- **Task requirements**
From the line below that contains "[174,458,270,473] // Route" to the line that contains "[734,433,909,449] [734,469,931,489] //", repeat every line exactly, both ends included, and nothing else.

- **Records shown**
'''

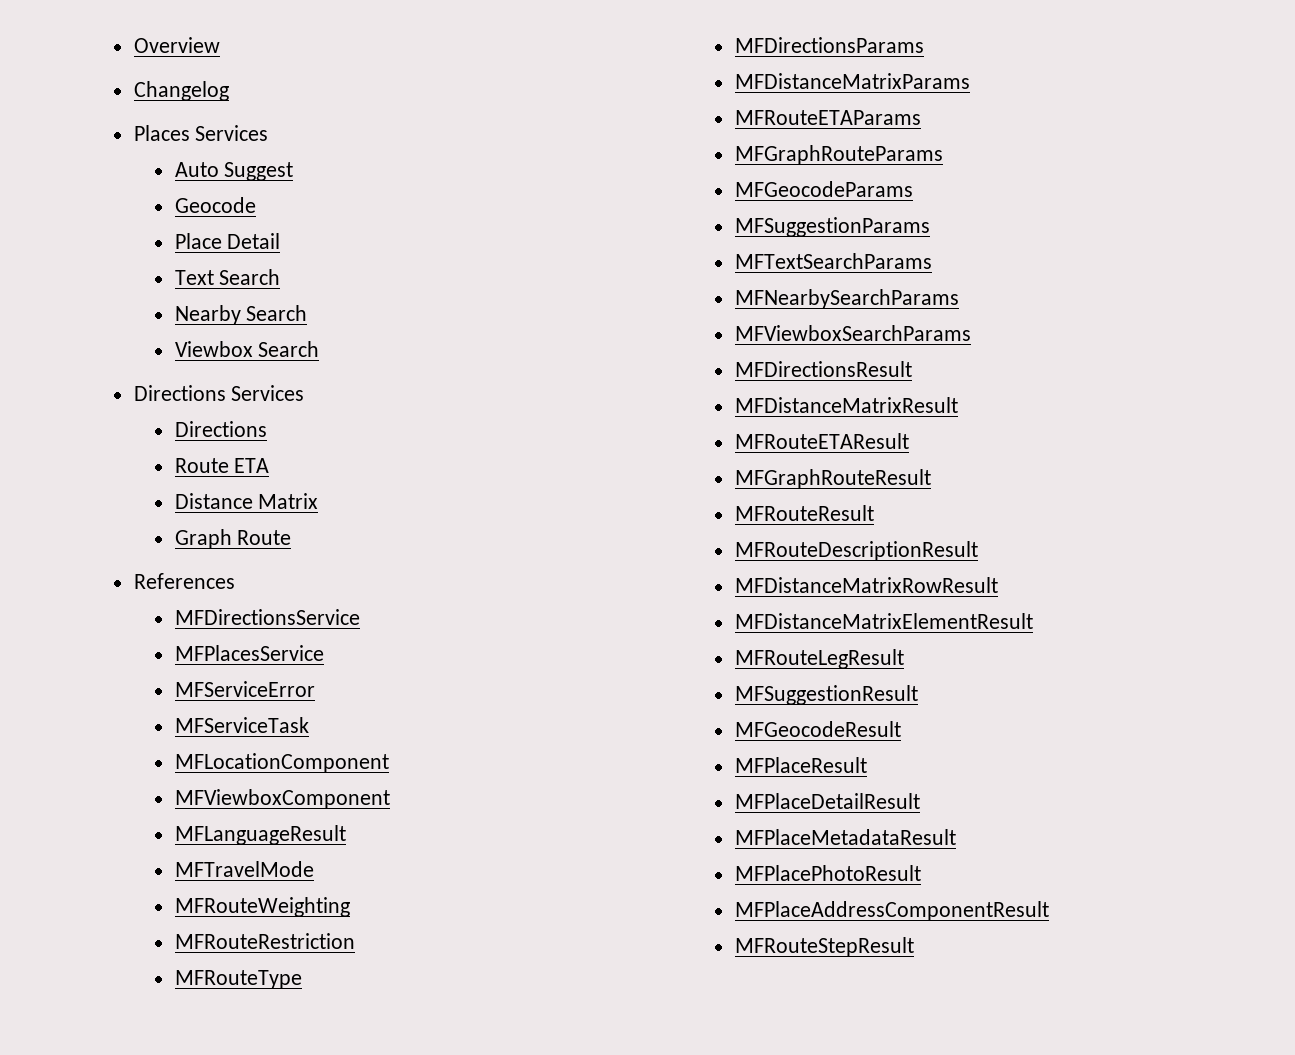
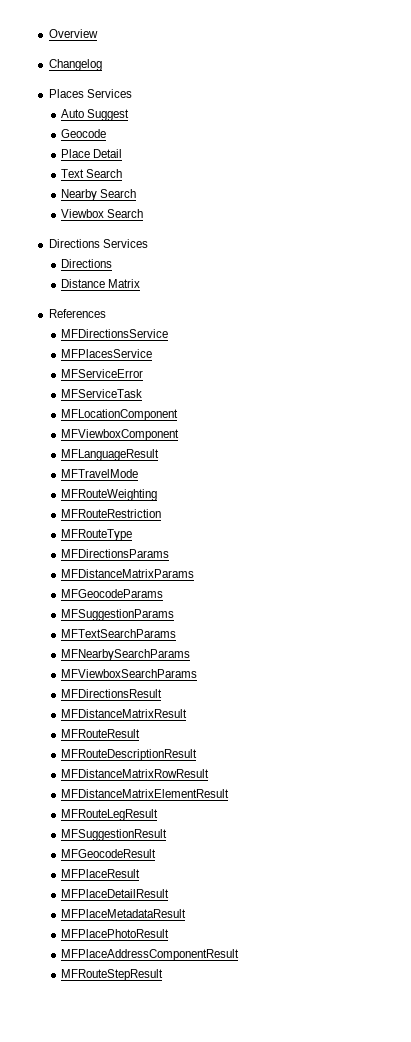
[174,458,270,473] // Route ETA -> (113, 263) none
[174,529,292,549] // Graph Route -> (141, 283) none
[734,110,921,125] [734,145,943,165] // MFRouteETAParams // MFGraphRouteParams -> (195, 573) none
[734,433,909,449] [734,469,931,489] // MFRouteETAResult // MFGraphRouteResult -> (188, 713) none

'''
'''

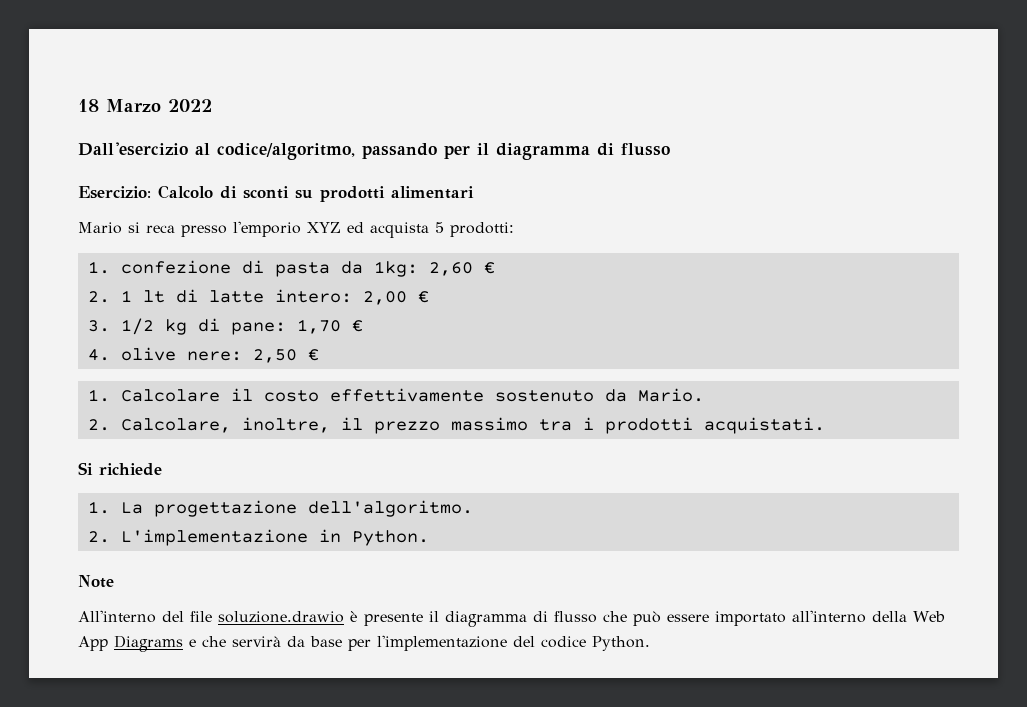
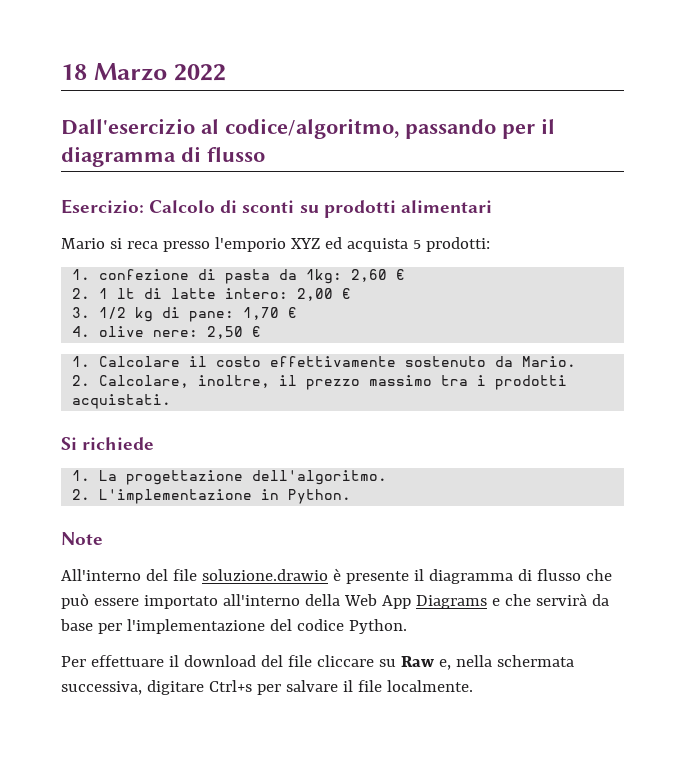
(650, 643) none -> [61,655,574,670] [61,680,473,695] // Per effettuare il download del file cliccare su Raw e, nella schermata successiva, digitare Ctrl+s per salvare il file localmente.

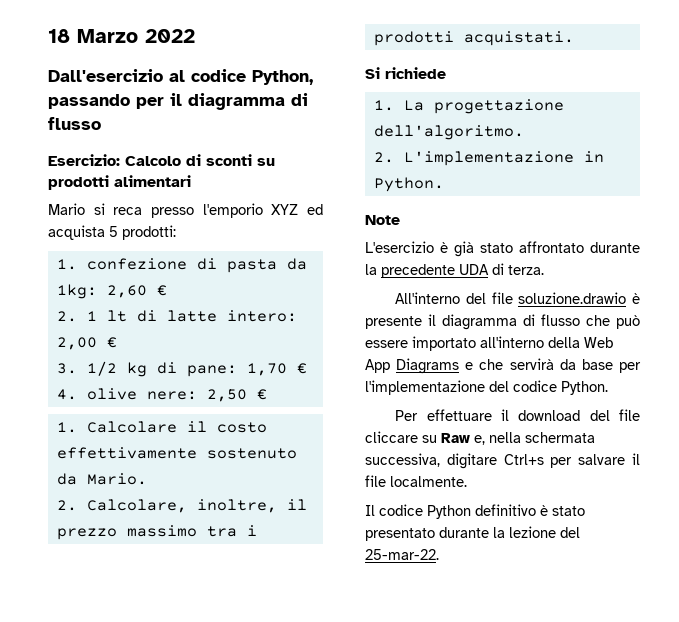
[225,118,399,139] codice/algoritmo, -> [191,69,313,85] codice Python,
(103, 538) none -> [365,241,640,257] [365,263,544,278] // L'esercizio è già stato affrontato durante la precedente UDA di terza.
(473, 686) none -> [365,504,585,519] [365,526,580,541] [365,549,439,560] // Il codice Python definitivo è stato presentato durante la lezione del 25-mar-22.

'''

- **Answer box**
[174,458,270,473] // Route ETA -> (113, 263) none
[174,529,292,549] // Graph Route -> (141, 283) none
[734,110,921,125] [734,145,943,165] // MFRouteETAParams // MFGraphRouteParams -> (195, 573) none
[734,433,909,449] [734,469,931,489] // MFRouteETAResult // MFGraphRouteResult -> (188, 713) none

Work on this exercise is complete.